Supplied material: Begin

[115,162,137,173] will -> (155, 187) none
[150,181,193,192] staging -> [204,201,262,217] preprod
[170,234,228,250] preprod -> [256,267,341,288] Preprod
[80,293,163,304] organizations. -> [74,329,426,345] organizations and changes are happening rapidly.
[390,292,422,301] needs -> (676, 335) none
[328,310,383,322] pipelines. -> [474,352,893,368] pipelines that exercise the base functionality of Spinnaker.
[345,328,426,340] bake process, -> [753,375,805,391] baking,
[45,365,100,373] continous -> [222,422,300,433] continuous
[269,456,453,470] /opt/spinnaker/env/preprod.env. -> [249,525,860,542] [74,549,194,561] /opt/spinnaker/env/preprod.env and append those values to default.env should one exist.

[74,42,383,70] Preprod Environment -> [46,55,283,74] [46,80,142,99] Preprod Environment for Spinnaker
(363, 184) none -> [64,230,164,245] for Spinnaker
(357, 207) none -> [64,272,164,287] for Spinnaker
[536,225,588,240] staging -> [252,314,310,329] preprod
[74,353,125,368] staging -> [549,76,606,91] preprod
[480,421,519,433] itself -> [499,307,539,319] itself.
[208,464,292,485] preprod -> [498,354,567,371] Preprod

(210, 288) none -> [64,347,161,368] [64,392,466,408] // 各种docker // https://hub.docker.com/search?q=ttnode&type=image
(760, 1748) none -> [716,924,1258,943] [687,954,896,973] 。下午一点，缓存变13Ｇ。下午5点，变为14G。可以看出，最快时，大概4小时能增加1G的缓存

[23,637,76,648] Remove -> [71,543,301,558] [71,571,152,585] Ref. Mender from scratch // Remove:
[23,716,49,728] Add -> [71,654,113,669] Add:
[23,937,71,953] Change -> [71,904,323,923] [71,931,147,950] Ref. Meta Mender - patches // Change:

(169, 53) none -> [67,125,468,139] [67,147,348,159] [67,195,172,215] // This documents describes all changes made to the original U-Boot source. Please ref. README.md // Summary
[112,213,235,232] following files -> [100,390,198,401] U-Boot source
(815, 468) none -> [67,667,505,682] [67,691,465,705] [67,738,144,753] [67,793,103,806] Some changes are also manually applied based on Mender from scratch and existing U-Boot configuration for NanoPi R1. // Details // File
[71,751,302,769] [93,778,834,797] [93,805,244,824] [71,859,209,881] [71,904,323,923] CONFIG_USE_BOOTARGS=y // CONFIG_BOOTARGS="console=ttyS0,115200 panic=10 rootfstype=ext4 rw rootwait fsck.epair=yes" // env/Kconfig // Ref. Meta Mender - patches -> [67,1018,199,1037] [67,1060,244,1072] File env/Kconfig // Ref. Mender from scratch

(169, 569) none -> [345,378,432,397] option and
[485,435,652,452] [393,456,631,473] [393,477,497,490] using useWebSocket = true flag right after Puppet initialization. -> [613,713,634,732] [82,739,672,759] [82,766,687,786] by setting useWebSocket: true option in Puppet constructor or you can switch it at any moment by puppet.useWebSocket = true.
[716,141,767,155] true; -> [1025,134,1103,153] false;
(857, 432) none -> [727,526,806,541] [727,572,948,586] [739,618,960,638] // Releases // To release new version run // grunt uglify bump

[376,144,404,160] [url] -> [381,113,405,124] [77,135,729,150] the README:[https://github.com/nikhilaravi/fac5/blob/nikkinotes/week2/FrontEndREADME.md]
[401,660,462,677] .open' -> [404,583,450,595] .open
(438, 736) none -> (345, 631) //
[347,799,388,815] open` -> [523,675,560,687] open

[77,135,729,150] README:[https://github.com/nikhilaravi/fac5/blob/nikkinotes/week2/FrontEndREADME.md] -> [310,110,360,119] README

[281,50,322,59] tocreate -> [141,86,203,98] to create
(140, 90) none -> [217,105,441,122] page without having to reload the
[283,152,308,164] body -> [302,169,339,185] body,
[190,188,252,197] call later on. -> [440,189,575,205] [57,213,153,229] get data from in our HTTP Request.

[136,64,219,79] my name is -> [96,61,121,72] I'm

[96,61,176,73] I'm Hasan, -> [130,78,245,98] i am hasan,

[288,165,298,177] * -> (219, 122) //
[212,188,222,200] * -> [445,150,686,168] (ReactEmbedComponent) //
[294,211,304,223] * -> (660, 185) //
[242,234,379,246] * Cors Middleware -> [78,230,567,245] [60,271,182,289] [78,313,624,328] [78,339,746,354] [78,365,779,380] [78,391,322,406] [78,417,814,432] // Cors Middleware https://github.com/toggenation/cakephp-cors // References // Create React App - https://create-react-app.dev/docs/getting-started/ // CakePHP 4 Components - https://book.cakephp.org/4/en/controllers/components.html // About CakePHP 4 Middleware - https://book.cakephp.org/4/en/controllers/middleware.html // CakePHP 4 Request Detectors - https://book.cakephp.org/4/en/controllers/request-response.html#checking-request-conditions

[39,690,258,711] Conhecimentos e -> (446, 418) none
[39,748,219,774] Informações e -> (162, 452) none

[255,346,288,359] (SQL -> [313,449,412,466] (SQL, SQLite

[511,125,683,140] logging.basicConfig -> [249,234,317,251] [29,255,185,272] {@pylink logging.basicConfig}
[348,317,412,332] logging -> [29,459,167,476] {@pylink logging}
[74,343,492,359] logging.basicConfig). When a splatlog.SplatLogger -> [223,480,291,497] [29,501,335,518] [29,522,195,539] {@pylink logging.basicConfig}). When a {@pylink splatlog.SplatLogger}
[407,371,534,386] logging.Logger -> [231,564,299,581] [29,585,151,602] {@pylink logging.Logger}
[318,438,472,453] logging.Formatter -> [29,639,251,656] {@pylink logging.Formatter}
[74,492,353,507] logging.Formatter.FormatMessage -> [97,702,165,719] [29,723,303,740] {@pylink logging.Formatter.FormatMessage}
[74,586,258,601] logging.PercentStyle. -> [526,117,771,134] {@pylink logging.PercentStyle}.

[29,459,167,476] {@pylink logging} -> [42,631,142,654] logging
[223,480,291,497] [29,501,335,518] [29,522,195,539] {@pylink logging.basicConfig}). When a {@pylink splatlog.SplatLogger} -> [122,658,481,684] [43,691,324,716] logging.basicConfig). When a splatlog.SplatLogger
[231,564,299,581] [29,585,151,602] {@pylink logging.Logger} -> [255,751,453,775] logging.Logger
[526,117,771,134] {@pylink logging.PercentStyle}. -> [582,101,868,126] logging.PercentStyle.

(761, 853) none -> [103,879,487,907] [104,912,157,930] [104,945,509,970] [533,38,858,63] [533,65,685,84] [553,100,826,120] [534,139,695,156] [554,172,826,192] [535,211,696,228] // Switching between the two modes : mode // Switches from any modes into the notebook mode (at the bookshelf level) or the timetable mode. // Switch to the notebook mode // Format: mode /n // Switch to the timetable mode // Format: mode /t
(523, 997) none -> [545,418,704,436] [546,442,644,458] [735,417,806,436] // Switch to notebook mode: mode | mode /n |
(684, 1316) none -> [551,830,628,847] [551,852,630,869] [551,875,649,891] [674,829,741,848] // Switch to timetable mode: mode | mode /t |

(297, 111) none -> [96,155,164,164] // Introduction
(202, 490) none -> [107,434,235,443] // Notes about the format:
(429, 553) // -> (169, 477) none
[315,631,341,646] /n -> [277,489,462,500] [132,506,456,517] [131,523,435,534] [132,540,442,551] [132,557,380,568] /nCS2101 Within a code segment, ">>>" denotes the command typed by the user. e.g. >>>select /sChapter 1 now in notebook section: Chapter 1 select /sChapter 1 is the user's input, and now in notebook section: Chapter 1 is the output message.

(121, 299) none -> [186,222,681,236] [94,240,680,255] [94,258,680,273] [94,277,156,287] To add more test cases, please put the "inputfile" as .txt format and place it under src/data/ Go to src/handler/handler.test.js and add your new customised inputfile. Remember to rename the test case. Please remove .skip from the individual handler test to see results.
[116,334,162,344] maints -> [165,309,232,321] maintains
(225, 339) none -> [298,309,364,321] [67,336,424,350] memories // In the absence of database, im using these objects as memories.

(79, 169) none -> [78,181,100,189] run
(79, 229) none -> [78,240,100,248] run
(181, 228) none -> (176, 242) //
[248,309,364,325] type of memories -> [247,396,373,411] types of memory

Supplied material: End

* **Exercise description**
Keep both end lines and retype everything in the records above from the line containing "[318,438,472,453] logging.Formatter ->" through the line containing "-> [582,101,868,126] logging.PercentStyle.", exactly, with nothing else.

* **Result for this task**
[318,438,472,453] logging.Formatter -> [29,639,251,656] {@pylink logging.Formatter}
[74,492,353,507] logging.Formatter.FormatMessage -> [97,702,165,719] [29,723,303,740] {@pylink logging.Formatter.FormatMessage}
[74,586,258,601] logging.PercentStyle. -> [526,117,771,134] {@pylink logging.PercentStyle}.

[29,459,167,476] {@pylink logging} -> [42,631,142,654] logging
[223,480,291,497] [29,501,335,518] [29,522,195,539] {@pylink logging.basicConfig}). When a {@pylink splatlog.SplatLogger} -> [122,658,481,684] [43,691,324,716] logging.basicConfig). When a splatlog.SplatLogger
[231,564,299,581] [29,585,151,602] {@pylink logging.Logger} -> [255,751,453,775] logging.Logger
[526,117,771,134] {@pylink logging.PercentStyle}. -> [582,101,868,126] logging.PercentStyle.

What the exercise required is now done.